EXERCISE INSTRUCTIONS
For the word "CHERRY", count the lines in the records below that include it and give only that number.

AVAILABLE RECORDS

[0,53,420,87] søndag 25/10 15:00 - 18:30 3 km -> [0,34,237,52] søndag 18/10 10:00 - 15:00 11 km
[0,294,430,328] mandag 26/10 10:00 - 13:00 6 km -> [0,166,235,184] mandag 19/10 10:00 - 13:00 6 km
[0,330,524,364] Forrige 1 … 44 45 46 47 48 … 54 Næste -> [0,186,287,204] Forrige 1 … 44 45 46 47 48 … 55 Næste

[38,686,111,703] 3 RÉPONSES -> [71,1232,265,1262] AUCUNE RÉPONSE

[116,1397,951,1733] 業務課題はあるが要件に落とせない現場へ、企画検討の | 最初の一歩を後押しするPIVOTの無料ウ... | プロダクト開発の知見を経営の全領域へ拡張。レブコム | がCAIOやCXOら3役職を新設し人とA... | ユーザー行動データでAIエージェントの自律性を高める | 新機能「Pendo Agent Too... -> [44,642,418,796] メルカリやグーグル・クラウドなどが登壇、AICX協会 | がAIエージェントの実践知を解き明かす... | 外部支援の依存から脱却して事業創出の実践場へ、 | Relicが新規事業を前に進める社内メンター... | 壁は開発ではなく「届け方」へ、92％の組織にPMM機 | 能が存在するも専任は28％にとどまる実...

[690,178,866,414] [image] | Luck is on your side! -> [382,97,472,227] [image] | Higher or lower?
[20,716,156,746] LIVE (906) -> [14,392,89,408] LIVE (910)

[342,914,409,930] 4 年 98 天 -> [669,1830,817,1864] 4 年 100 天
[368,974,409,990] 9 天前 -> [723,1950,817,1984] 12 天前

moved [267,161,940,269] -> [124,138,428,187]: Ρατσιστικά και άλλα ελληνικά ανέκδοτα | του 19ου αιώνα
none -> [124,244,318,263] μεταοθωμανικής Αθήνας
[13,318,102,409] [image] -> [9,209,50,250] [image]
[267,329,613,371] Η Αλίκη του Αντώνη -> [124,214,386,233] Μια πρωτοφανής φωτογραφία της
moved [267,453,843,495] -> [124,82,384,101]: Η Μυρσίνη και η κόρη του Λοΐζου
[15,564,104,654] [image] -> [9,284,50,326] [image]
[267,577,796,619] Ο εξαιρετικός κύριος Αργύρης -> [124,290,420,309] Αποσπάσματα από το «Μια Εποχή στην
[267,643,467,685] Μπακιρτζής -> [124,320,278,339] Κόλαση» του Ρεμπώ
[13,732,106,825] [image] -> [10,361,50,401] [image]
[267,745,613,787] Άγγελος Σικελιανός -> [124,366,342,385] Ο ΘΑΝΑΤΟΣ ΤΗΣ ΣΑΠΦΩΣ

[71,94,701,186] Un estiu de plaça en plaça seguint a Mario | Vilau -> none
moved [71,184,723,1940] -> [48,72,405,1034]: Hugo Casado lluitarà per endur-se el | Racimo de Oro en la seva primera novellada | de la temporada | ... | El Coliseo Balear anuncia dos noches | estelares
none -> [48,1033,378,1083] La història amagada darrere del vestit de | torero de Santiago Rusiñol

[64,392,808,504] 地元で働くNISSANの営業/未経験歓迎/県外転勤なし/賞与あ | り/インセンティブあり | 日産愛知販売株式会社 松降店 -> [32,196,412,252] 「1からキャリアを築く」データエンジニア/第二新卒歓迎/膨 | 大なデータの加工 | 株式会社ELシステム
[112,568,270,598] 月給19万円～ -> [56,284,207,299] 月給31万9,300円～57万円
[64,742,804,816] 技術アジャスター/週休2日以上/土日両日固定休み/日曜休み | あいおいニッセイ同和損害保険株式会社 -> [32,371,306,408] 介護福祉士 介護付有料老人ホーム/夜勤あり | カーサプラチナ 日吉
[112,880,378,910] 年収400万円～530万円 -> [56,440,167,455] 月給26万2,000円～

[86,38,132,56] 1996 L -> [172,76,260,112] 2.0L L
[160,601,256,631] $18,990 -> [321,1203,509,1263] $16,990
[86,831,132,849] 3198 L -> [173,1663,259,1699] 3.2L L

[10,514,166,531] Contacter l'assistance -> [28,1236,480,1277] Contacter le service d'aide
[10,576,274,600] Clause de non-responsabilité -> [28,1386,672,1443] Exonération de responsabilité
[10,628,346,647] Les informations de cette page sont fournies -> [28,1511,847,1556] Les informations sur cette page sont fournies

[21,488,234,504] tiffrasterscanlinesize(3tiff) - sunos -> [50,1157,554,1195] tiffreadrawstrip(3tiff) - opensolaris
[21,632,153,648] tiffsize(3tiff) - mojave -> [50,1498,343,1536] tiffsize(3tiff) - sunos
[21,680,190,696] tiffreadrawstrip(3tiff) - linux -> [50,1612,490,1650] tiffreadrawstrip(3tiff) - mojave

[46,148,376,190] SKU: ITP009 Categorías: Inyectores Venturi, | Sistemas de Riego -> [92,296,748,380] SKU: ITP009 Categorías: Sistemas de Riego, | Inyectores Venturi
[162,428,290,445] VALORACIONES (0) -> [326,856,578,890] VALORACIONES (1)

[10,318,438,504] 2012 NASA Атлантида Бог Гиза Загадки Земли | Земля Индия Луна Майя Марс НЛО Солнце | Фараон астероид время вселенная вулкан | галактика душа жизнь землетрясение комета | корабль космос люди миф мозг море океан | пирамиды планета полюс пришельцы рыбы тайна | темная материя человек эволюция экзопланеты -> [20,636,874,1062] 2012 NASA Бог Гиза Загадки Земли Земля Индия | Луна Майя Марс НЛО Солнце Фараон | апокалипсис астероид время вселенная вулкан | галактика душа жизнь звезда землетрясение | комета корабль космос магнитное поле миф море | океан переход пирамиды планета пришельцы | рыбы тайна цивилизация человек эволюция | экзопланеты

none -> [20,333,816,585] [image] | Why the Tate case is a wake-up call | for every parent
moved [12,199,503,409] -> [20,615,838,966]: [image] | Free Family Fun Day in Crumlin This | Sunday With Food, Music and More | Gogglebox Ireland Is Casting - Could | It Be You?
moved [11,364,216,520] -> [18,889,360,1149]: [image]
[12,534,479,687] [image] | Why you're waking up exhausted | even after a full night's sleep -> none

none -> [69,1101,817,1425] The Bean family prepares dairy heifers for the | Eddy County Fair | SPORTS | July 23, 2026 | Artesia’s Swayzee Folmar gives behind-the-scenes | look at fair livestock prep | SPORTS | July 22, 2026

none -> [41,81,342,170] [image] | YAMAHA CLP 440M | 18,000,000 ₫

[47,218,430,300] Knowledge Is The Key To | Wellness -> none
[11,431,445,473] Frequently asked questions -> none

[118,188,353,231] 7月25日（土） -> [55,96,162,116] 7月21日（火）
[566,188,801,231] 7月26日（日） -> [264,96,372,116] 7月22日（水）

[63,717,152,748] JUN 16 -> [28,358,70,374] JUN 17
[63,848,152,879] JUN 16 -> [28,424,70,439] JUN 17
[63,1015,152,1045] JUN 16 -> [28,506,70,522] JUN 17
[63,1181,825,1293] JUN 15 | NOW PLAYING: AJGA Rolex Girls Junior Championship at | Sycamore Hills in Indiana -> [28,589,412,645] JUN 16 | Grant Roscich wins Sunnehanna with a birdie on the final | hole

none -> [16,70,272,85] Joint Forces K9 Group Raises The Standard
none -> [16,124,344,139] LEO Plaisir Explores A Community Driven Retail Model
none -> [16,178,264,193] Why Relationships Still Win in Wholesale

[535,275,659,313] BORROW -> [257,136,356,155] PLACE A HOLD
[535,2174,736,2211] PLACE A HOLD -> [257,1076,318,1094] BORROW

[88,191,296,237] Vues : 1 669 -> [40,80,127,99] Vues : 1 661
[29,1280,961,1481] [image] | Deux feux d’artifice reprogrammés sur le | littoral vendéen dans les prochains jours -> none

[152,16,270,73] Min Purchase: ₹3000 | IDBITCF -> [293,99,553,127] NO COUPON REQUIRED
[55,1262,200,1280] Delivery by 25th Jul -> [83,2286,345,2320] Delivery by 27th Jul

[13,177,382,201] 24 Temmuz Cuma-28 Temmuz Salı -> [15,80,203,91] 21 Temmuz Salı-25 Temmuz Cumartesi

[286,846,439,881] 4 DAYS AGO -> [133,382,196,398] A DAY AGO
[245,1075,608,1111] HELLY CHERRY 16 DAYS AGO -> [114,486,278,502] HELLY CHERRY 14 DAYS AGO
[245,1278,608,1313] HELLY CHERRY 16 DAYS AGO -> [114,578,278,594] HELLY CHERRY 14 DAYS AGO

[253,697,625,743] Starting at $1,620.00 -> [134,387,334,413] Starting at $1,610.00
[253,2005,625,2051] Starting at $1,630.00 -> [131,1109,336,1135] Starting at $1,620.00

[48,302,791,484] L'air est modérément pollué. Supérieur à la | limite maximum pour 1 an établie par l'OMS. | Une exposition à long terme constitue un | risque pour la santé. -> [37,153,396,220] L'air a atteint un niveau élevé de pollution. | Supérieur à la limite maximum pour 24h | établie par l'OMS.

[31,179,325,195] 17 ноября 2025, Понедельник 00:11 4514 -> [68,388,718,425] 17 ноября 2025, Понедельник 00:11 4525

RESPONSE TO THE TASK
2